Functions in JavaScript are lexically rather than dynamically scoped. This means that they run in the scope in which they are defined, not the scope from which they are executed. Prior to JavaScript 1.2, functions could be defined only in the global scope, and lexical scoping was not much of an issue: all functions were executed in the same global scope (with the call object of the function chained to that global scope).
In JavaScript 1.2 and later, however, functions can be defined anywhere, and tricky issues of scope arise. For example, consider a function g defined within a function f. g is always executed in the scope of f. Its scope chain includes three objects: its own call object, the call object of f( ), and the global object. Nested functions are perfectly understandable when they are invoked in the same lexical scope in which they are defined. For example, the following code does not do anything particularly surprising:
var x = "global"; function f( ) { var x = "local"; function g( ) { alert(x); } g( ); } f( ); // Calling this function displays "local"
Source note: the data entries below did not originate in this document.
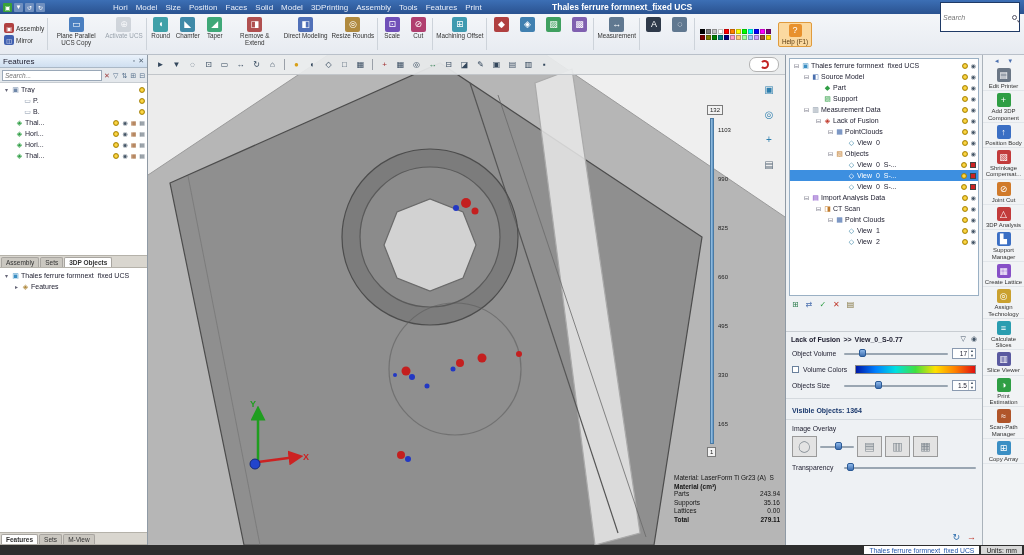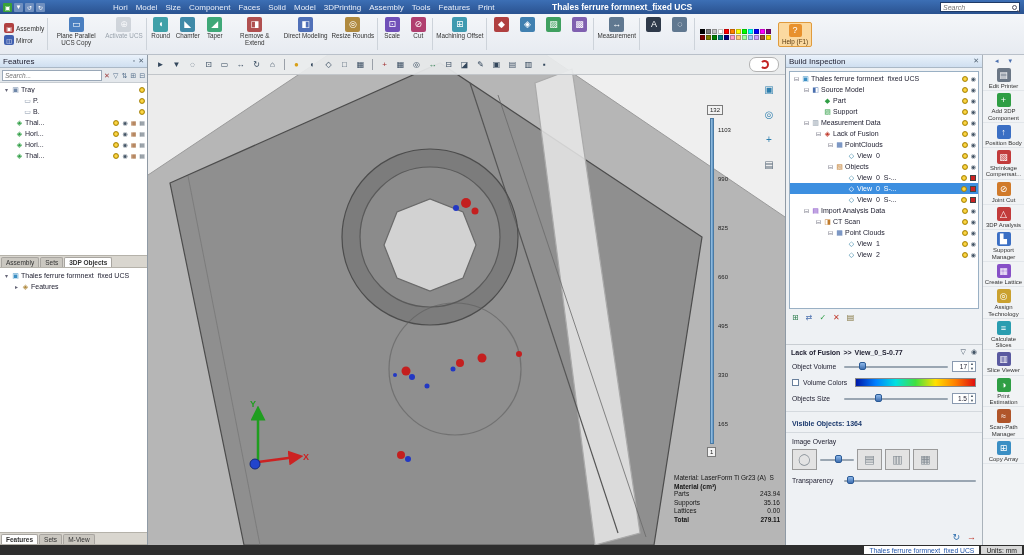"Component" span.menu-item { text: Component -> Position }
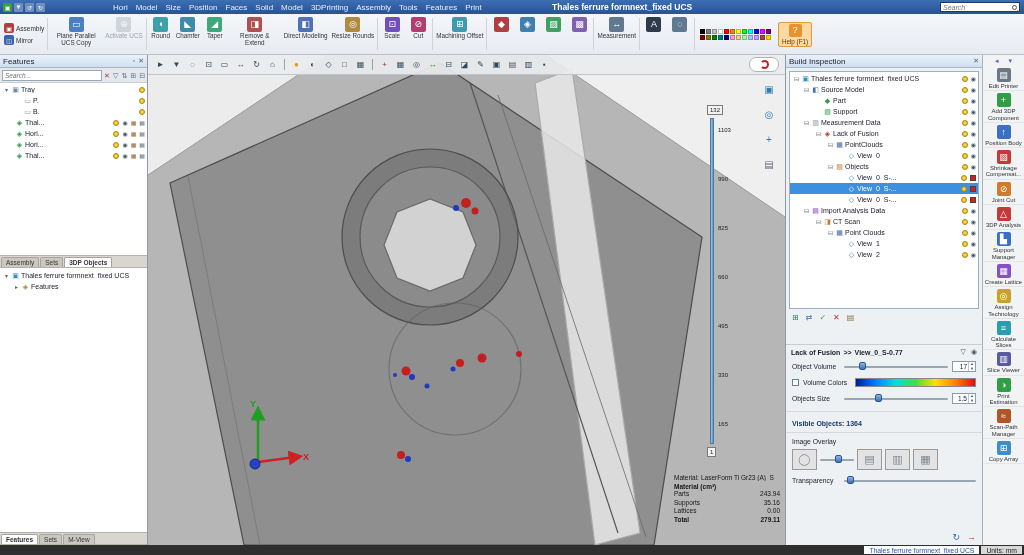"Search" #search-box { padding: 4px 2px -> 14px 2px }
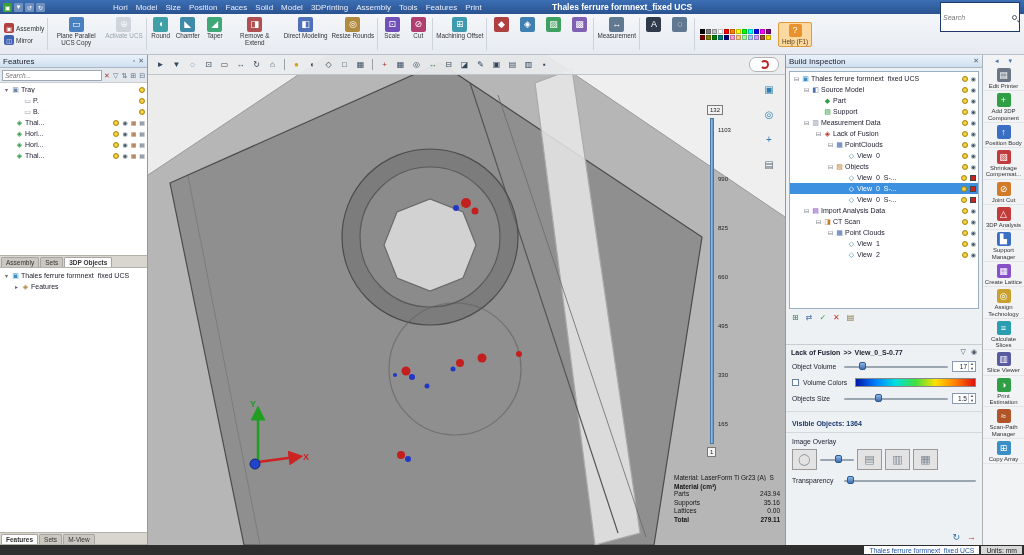"Build Inspection" div.panel-header { html: <div> <span>Build Inspection</span> <span> <span>✕</span> </span> </div> -> none }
In JavaScript, however, functions are data just like any other value, so they can be returned from functions, assigned to object properties, stored in arrays, and so on. This does not cause anything particularly surprising either, except when nested functions are involved. Consider the following code, which includes a function that returns a nested function. Each time it is called, it returns a function. The JavaScript code of the returned function is always the same, but the scope in which it is created differs slightly on each invocation, because the values of the arguments to the outer function differ on each invocation. If we save the returned functions in an array and then invoke each one, we'll see that each returns a different value. Since each function consists of identical JavaScript code and each is invoked from exactly the same scope, the only factor that could be causing the differing return values is the scope in which the functions were defined:
// This function returns a function each time it is called // The scope in which the function is defined differs for each call function makefunc(x) { return function( ) { return x; } } // Call makefunc( ) several times, and save the results in an array: var a = [makefunc(0), makefunc(1), makefunc(2)]; // Now call these functions and display their values. // Although the body of each function is the same, the scope is // different, and each call returns a different value: alert(a[0]( )); // Displays 0 alert(a[1]( )); // Displays 1 alert(a[2]( )); // Displays 2
The results of this code may be surprising. Still, they are the results expected from a strict application of the lexical scoping rule: a function is executed in the scope in which it was defined. That scope includes the state of local variables and arguments. Even though local variables and function arguments are transient, their state is frozen and becomes part of the lexical scope of any functions defined while they are in effect. In order to make lexical scoping work with nested functions, a JavaScript implementation must use a closure, which can be thought of as a combination of a function definition and the scope chain that was in effect when the function was defined.